Electricity consumption is likely to further increase in the future. If the linear trend continues, the electricity demand will be about 33% higher by 2050 compared to 2003 (12).

Vulnerabilities Switzerland


A 20% of the gross electricity production worldwide comes from hydropower plants; in Austria and Switzerland hydropower accounts for more than 50% of the national electrical power production (15). Water resources in mountain regions are particularly sensitive to climatic forcing as glacier retreat is already affecting hydropower production across the Alps (16). This is particularly the case in Switzerland, where reservoirs are frequently glacier fed (17).

The main effects of climate change in the Alps are changes in seasonal snow cover duration and spatial extent on the short term (22) and glacier retreat on the middle and long term (23). These are expected to modify the Alpine hydrological regime substantially, ultimately impacting hydropower productivity (24). Moreover, the projected hydrological shift from low-frequency processes, that is, snow and ice melt, to high-frequency rainfall-driven streamflow patterns, will accelerate the catchment response to precipitation events, enhance the variability of reservoir inflows, thus calling for a modification of the current hydropower system operations (25). Current traditional reservoir operating strategies may prove inadequate (26), and hydropower system operators will likely be forced to change their current operating strategies in favor of higher flexibility and reliability in order to cope with changed water availability and price structure (21).
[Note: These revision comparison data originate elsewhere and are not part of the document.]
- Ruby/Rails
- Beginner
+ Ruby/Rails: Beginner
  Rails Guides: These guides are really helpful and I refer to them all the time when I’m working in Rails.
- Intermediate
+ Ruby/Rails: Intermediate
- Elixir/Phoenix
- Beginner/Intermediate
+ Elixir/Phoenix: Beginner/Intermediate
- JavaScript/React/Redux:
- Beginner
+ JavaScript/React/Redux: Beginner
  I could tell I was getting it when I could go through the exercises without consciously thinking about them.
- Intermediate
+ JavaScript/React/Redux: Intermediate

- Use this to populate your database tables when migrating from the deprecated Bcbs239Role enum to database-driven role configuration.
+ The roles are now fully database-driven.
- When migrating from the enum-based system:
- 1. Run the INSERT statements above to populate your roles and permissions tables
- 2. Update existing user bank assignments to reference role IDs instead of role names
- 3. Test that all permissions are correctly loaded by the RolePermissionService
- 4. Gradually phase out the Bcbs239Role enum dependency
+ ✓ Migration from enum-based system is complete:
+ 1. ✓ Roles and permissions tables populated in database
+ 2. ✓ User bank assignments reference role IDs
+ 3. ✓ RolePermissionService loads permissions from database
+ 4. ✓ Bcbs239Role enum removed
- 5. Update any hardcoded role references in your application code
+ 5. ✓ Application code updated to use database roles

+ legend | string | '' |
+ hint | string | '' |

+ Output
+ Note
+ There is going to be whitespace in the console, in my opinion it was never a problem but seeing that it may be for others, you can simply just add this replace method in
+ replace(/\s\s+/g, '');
The impact of climate change on hydropower production in the Swiss Alps during the 21st century has been assessed by combining climate projections, dynamic glacier modeling, and hydrological modeling accounting for water storage in reservoirs and river diversion (18). Climate projections are based on seven different combinations of global and regional climate models, and the A1B scenario (rapid economic growth, quick spreading of new and efficient technologies, and a global population that reaches 9 billion by the midcentury and then gradually declines). The main conclusions of this assesment are (18):

  • Glaciers will continuously decrease until they almost disappear by the end of the 21st century. While temperature and global radiation are expected to increase throughout the entire year, it is difficult to define distinct trends in precipitation patterns.
  • Based on the presented projections, total runoff generation for hydropower production will decrease during the 21st century by about one third due to the massive retreat of the glaciers. The reduction of ice melt will not be compensated by the potential increase of precipitation.
  • In the future the melt season will start earlier in the year, but in the second half of the melt season water runoff will be drastically reduced because of the glacier retreat and the advanced snow melt in the spring months.
  • By midcentury, high water events due to heavy precipitation events are expected to become more frequent than today, leading to an increase of water loss due to overflow at some water intakes during fall. While today most water is lost during strong melt periods in summer, the future dynamics of hydrology will lead to overflows in particular during heavy precipitation events in fall. This represents new challenges for hydropower companies to adapt their infrastructures accordingly.
  • While the increased snow and ice melt in spring will lead to enhanced runoff in spring, runoff in the second half of the year will be significantly lower. Subsequently, this seasonal shift will impact hydropower production, which is expected to decrease by over half by the end of the century during the summer months.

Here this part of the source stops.